Task item:
An exact reproduction of all the entries is the expected answer.

Given information:
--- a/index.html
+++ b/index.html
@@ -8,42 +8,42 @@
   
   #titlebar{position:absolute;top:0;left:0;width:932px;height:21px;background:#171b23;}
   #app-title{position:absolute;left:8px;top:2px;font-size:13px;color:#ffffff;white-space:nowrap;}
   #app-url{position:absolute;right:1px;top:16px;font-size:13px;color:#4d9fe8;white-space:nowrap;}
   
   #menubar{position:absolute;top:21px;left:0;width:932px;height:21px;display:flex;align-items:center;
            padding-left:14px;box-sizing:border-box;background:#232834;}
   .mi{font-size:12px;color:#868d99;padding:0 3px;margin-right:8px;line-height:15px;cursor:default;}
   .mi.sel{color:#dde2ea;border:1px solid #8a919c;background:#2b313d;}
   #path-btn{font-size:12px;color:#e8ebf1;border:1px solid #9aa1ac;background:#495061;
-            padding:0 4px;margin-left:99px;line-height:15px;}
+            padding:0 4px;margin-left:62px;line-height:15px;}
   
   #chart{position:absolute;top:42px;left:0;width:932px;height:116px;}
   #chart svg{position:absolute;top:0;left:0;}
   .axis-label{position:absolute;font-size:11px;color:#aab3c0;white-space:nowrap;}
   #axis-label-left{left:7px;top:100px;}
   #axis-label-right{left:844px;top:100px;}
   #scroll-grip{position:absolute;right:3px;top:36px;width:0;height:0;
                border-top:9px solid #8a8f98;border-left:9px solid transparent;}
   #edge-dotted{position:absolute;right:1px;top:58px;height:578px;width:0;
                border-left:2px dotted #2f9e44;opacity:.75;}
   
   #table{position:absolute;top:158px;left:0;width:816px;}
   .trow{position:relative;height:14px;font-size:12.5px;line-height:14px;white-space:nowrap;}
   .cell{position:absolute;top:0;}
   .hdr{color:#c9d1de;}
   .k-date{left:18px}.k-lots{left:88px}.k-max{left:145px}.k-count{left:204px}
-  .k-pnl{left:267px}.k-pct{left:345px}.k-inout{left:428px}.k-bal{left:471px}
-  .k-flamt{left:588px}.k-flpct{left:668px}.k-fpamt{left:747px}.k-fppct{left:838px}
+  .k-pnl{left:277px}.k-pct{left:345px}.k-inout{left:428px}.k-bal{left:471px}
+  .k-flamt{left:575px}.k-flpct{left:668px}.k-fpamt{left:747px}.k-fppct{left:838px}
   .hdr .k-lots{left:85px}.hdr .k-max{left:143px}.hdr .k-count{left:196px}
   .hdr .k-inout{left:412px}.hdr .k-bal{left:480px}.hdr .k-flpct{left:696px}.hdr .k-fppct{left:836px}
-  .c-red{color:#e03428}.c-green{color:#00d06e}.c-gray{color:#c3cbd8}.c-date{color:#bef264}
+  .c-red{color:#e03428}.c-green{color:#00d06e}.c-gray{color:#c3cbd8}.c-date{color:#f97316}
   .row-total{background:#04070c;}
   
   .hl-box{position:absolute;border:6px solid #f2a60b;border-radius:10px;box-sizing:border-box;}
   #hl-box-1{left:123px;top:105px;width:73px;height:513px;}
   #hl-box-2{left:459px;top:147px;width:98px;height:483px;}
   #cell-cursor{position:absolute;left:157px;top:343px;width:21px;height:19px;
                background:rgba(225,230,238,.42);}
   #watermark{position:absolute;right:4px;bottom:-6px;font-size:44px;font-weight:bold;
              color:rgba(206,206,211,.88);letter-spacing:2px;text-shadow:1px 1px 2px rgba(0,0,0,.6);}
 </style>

Reply:
--- a/index.html
+++ b/index.html
@@ -8,42 +8,42 @@
   
   #titlebar{position:absolute;top:0;left:0;width:932px;height:21px;background:#171b23;}
   #app-title{position:absolute;left:8px;top:2px;font-size:13px;color:#ffffff;white-space:nowrap;}
   #app-url{position:absolute;right:1px;top:16px;font-size:13px;color:#4d9fe8;white-space:nowrap;}
   
   #menubar{position:absolute;top:21px;left:0;width:932px;height:21px;display:flex;align-items:center;
            padding-left:14px;box-sizing:border-box;background:#232834;}
   .mi{font-size:12px;color:#868d99;padding:0 3px;margin-right:8px;line-height:15px;cursor:default;}
   .mi.sel{color:#dde2ea;border:1px solid #8a919c;background:#2b313d;}
   #path-btn{font-size:12px;color:#e8ebf1;border:1px solid #9aa1ac;background:#495061;
-            padding:0 4px;margin-left:99px;line-height:15px;}
+            padding:0 4px;margin-left:62px;line-height:15px;}
   
   #chart{position:absolute;top:42px;left:0;width:932px;height:116px;}
   #chart svg{position:absolute;top:0;left:0;}
   .axis-label{position:absolute;font-size:11px;color:#aab3c0;white-space:nowrap;}
   #axis-label-left{left:7px;top:100px;}
   #axis-label-right{left:844px;top:100px;}
   #scroll-grip{position:absolute;right:3px;top:36px;width:0;height:0;
                border-top:9px solid #8a8f98;border-left:9px solid transparent;}
   #edge-dotted{position:absolute;right:1px;top:58px;height:578px;width:0;
                border-left:2px dotted #2f9e44;opacity:.75;}
   
   #table{position:absolute;top:158px;left:0;width:816px;}
   .trow{position:relative;height:14px;font-size:12.5px;line-height:14px;white-space:nowrap;}
   .cell{position:absolute;top:0;}
   .hdr{color:#c9d1de;}
   .k-date{left:18px}.k-lots{left:88px}.k-max{left:145px}.k-count{left:204px}
-  .k-pnl{left:267px}.k-pct{left:345px}.k-inout{left:428px}.k-bal{left:471px}
-  .k-flamt{left:588px}.k-flpct{left:668px}.k-fpamt{left:747px}.k-fppct{left:838px}
+  .k-pnl{left:277px}.k-pct{left:345px}.k-inout{left:428px}.k-bal{left:471px}
+  .k-flamt{left:575px}.k-flpct{left:668px}.k-fpamt{left:747px}.k-fppct{left:838px}
   .hdr .k-lots{left:85px}.hdr .k-max{left:143px}.hdr .k-count{left:196px}
   .hdr .k-inout{left:412px}.hdr .k-bal{left:480px}.hdr .k-flpct{left:696px}.hdr .k-fppct{left:836px}
-  .c-red{color:#e03428}.c-green{color:#00d06e}.c-gray{color:#c3cbd8}.c-date{color:#bef264}
+  .c-red{color:#e03428}.c-green{color:#00d06e}.c-gray{color:#c3cbd8}.c-date{color:#f97316}
   .row-total{background:#04070c;}
   
   .hl-box{position:absolute;border:6px solid #f2a60b;border-radius:10px;box-sizing:border-box;}
   #hl-box-1{left:123px;top:105px;width:73px;height:513px;}
   #hl-box-2{left:459px;top:147px;width:98px;height:483px;}
   #cell-cursor{position:absolute;left:157px;top:343px;width:21px;height:19px;
                background:rgba(225,230,238,.42);}
   #watermark{position:absolute;right:4px;bottom:-6px;font-size:44px;font-weight:bold;
              color:rgba(206,206,211,.88);letter-spacing:2px;text-shadow:1px 1px 2px rgba(0,0,0,.6);}
 </style>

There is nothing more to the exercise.